The next generation of processors, and associated architecture, still need to be developed. I say 3-5 years.
5 / 5 (2) Mar 08, 2012
Great idea but here is a simpler one that doesn't require processor re-design: Slap a heat-to-electricity conversion module on top of every processor and use it to trickle charge the battery. Simple, and it would do the same thing... recover some of that wasted heat and ultimately save on energy use.
5 / 5 (2) Mar 08, 2012
saves power... ...or creates more room for overclocking
5 / 5 (2) Mar 08, 2012
I don't understand what's new here, we've been using fine grained clock gating got many years.
Clock gating alone is indequate since significant power is consumed both in the gates and interconnect, and gating unused parts of the data-path is also common practice.
there are 2 main problems that have to be overcome and this doesn't address either of them.
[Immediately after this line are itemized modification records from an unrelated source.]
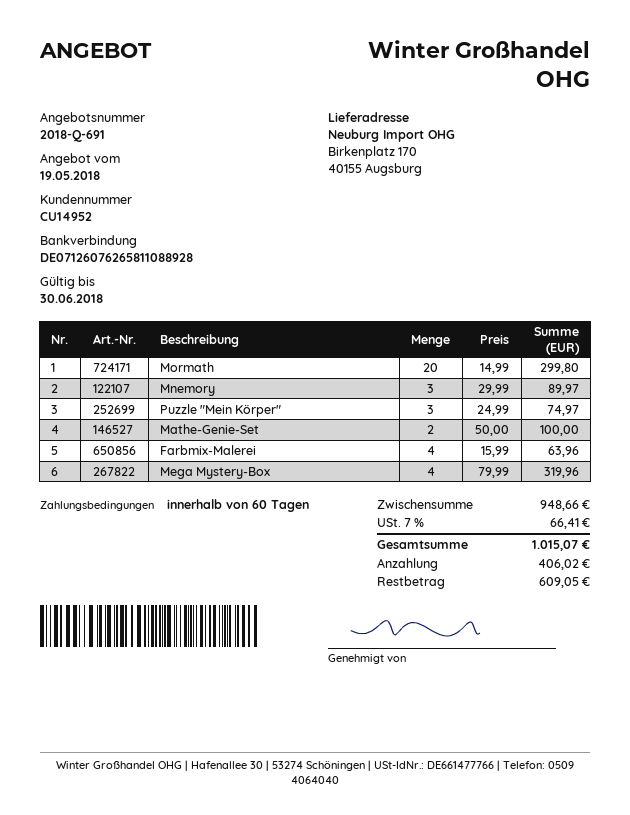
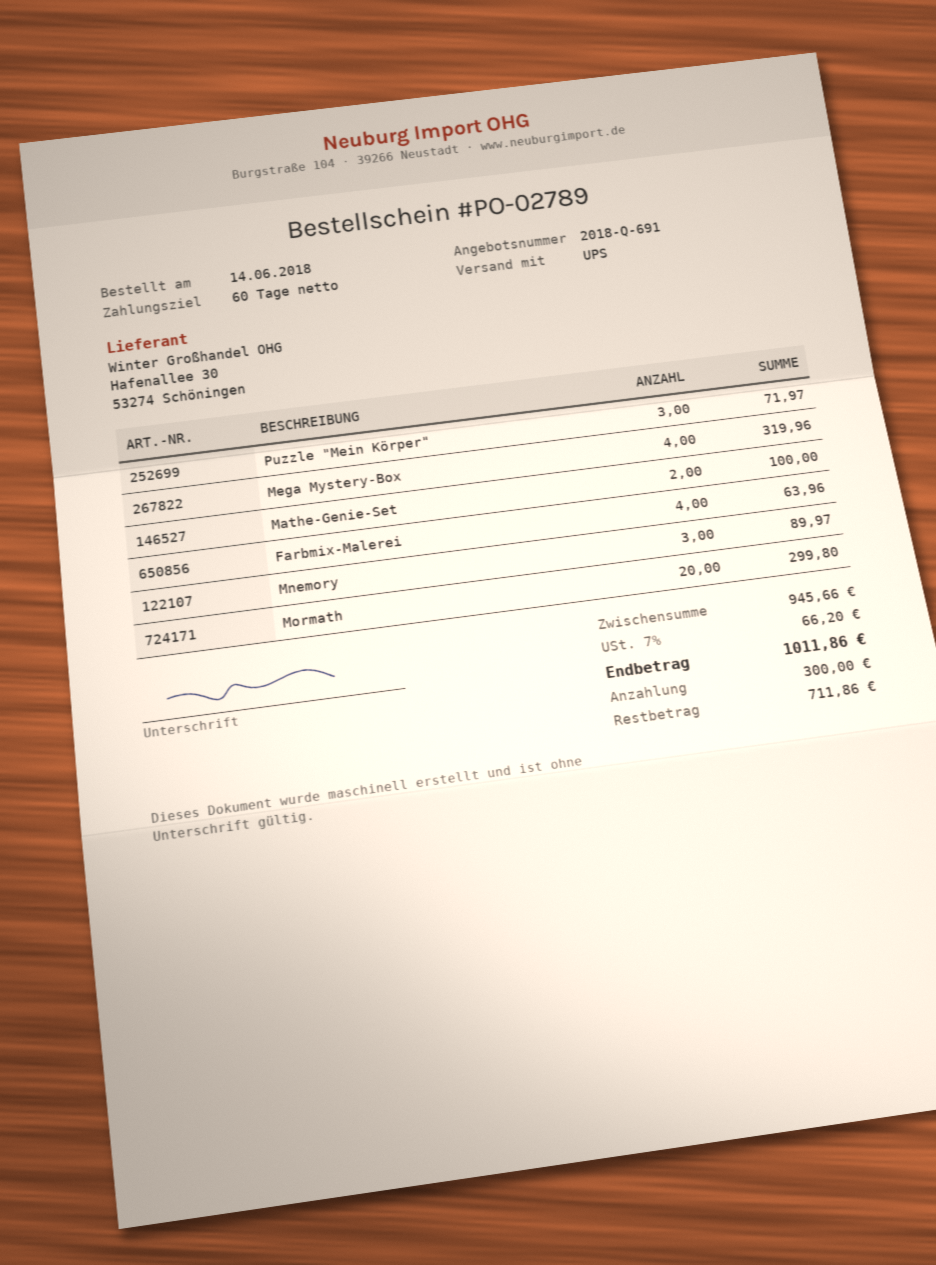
Puzzle "Mein Körper": 3 for 74.97 -> 3 for 71.97
subtotal: 948.66 -> 945.66
tax: 7% = 66.41 -> 7% = 66.20
total: 1015.07 -> 1011.86
deposit: 406.02 -> 300.00
balance: 609.05 -> 711.86

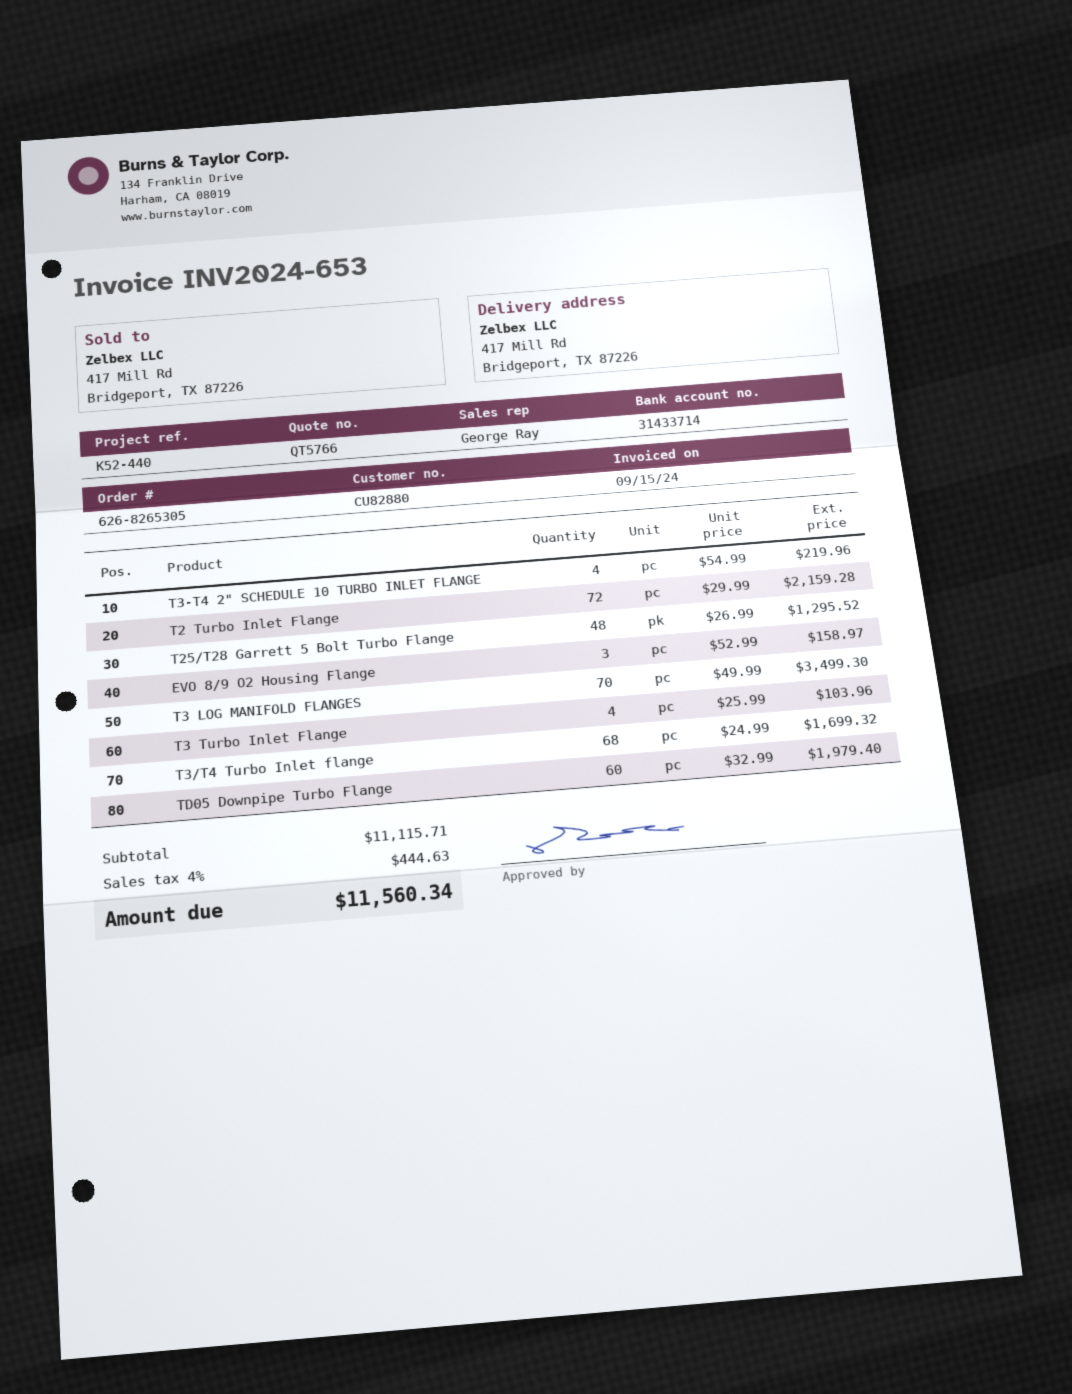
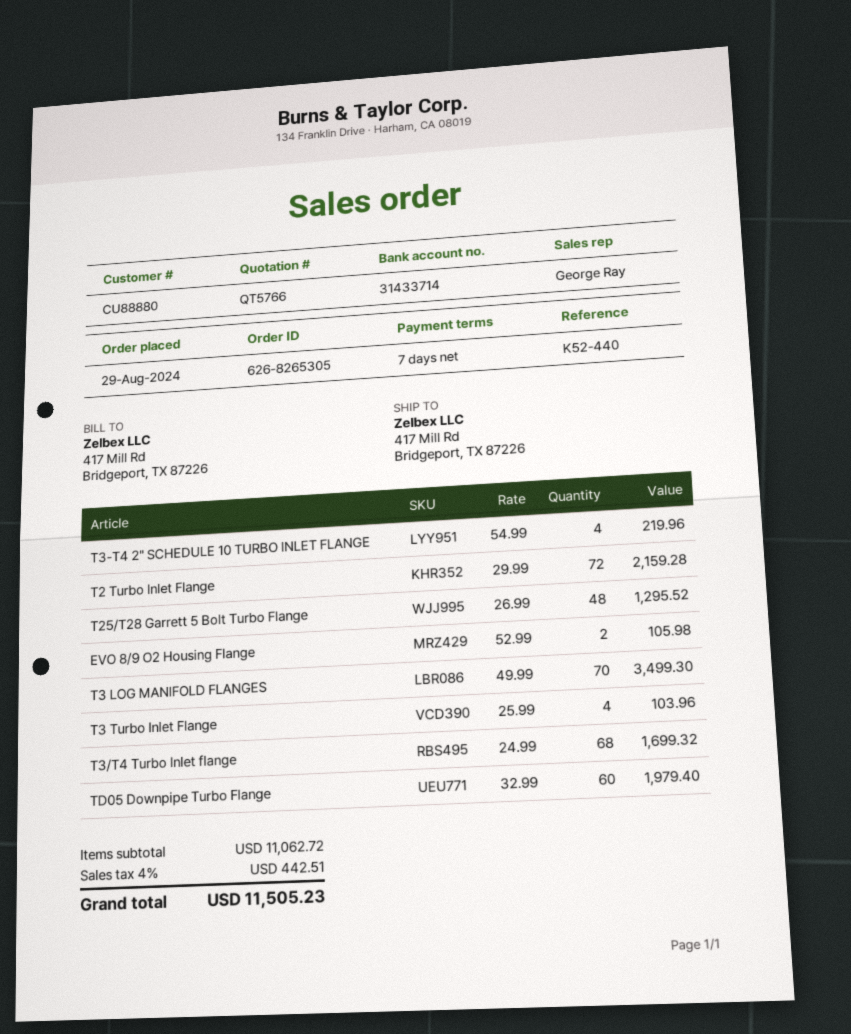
customer number: CU82880 -> CU88880
EVO 8/9 O2 Housing Flange: 3 x 52.99 = 158.97 -> 2 x 52.99 = 105.98
subtotal: 11115.71 -> 11062.72
tax: 4% = 444.63 -> 4% = 442.51
total: 11560.34 -> 11505.23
first clock / signal gating requires additional gates which increase delays and consume power, so the power savings have to be worth inserting the gates.
secondly inserting gates into clock trees complicates clock tree balancing and these also require additional control logic to enable clocks during test.
The real issue is the complexity of design with fine grained clock gating, particularly for clock tree balancing and for test, these simply require better tools.
The real savings come from architectural design to minimize toggling without additional complex clock / signal gating.
5 / 5 (1) Mar 09, 2012
Very interesting approach. It seems they are not after clock gating. Instead they apply power gating to the unused part of the computing units such as the ALU and the memory. They seem to exploit data width (large or small) which is smart.
5 / 5 (5) Mar 09, 2012
I did this several years ago in low power GPS chipset design.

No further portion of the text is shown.